**Task requirements:**
Give back, word for word, every line from the one containing "TOTAL | DO-DR: 15459 -> 19298" to the end of the listing, and nothing more.
*** Opening Information supplied ***
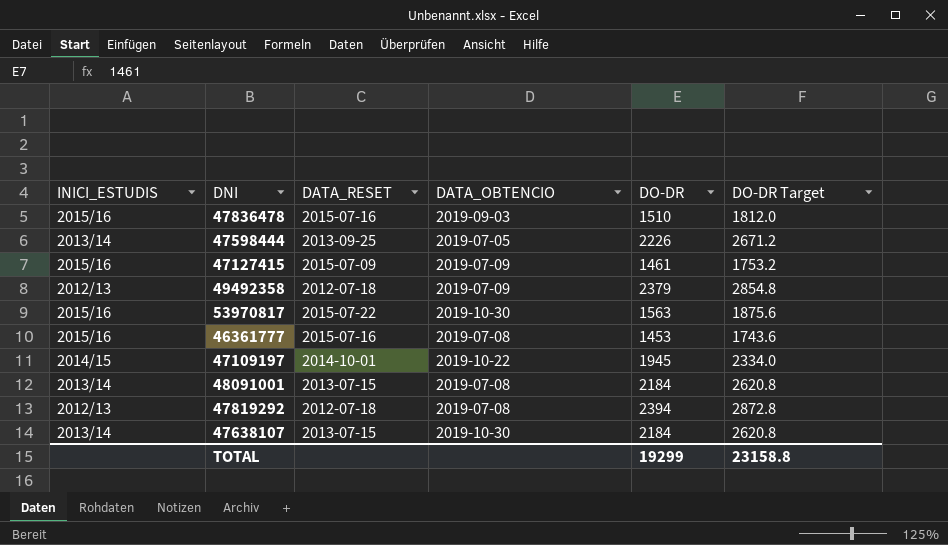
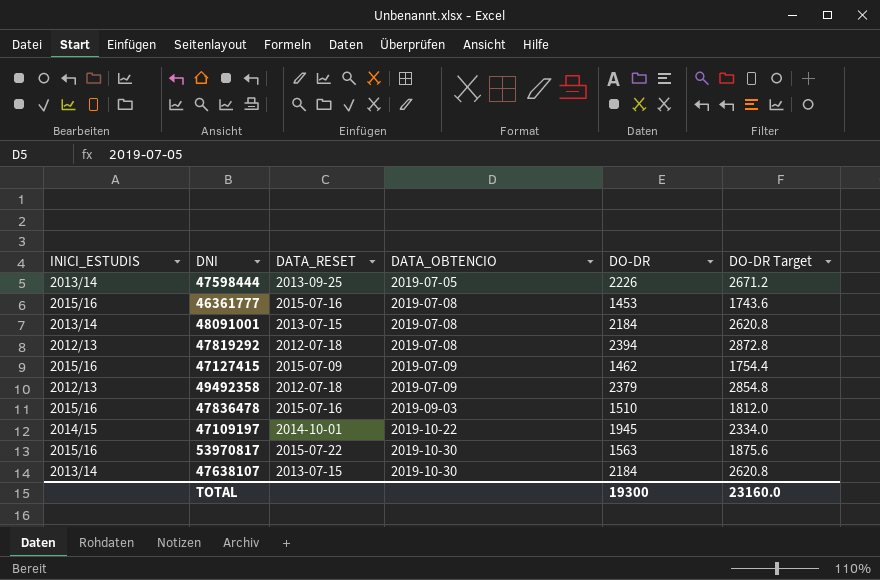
row order: none -> DATA_OBTENCIO ascending
47127415 | DO-DR: 1461 -> 1462
47127415 | DO-DR Target: 1753.2 -> 1754.4
TOTAL | DO-DR: 19299 -> 19300
TOTAL | DO-DR Target: 23158.8 -> 23160.0

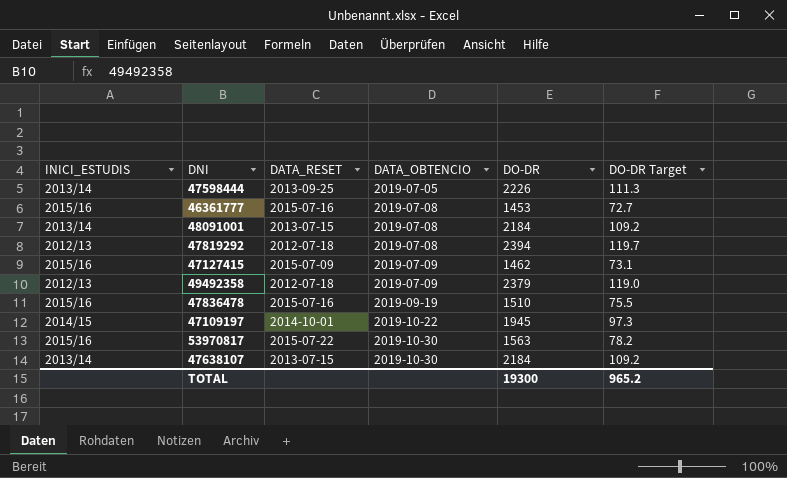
column DO-DR Target | formula: [DO-DR] * 1.2 -> [DO-DR] * 0.05
47836478 | DATA_OBTENCIO: 2019-09-03 -> 2019-09-19
TOTAL | DO-DR Target: 23160.0 -> 965.2

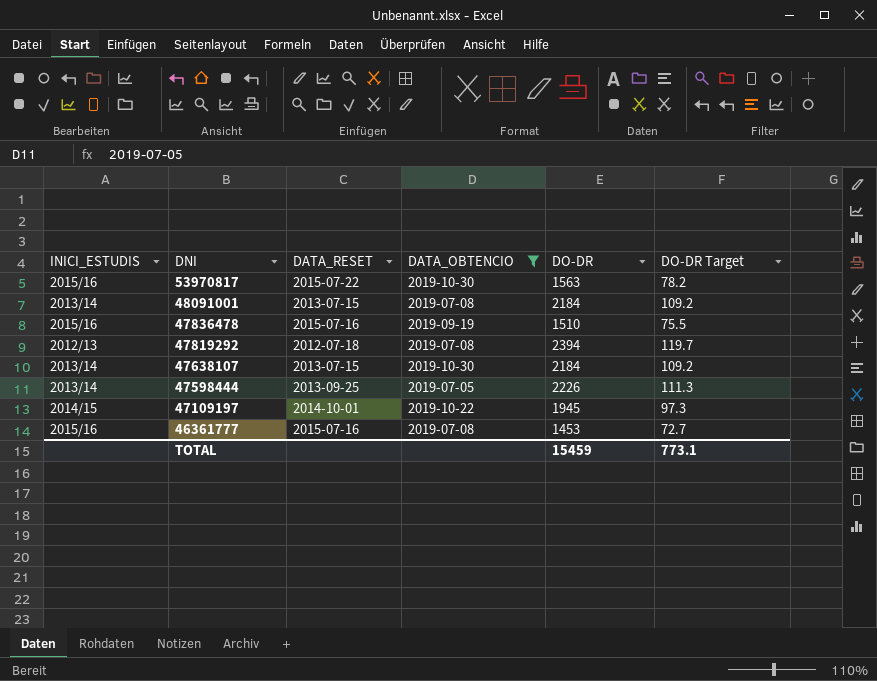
filter: none -> DATA_OBTENCIO != 2019-07-09
row order: DATA_OBTENCIO ascending -> DNI descending
TOTAL | DO-DR: 19300 -> 15459
TOTAL | DO-DR Target: 965.2 -> 773.1

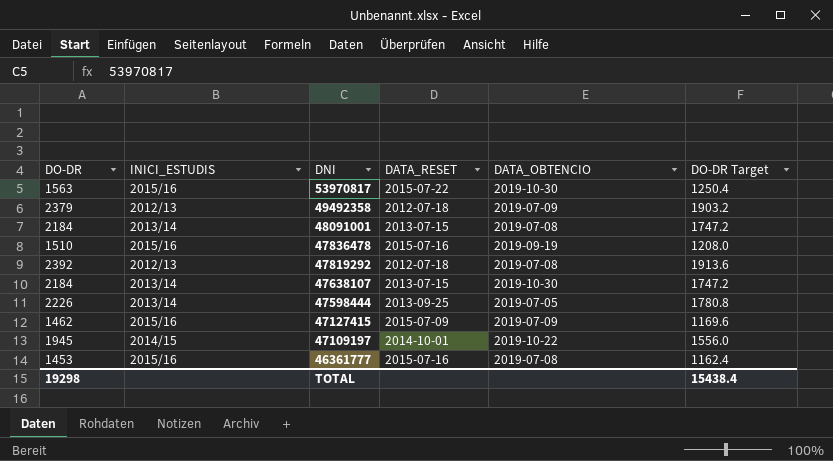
filter: DATA_OBTENCIO != 2019-07-09 -> none
column DO-DR | position: 5 -> 1
column DO-DR Target | formula: [DO-DR] * 0.05 -> [DO-DR] * 0.8
47819292 | DO-DR: 2394 -> 2392
TOTAL | DO-DR: 15459 -> 19298
TOTAL | DO-DR Target: 773.1 -> 15438.4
*** Closing Information supplied ***
**Answer to the exercise:**
TOTAL | DO-DR: 15459 -> 19298
TOTAL | DO-DR Target: 773.1 -> 15438.4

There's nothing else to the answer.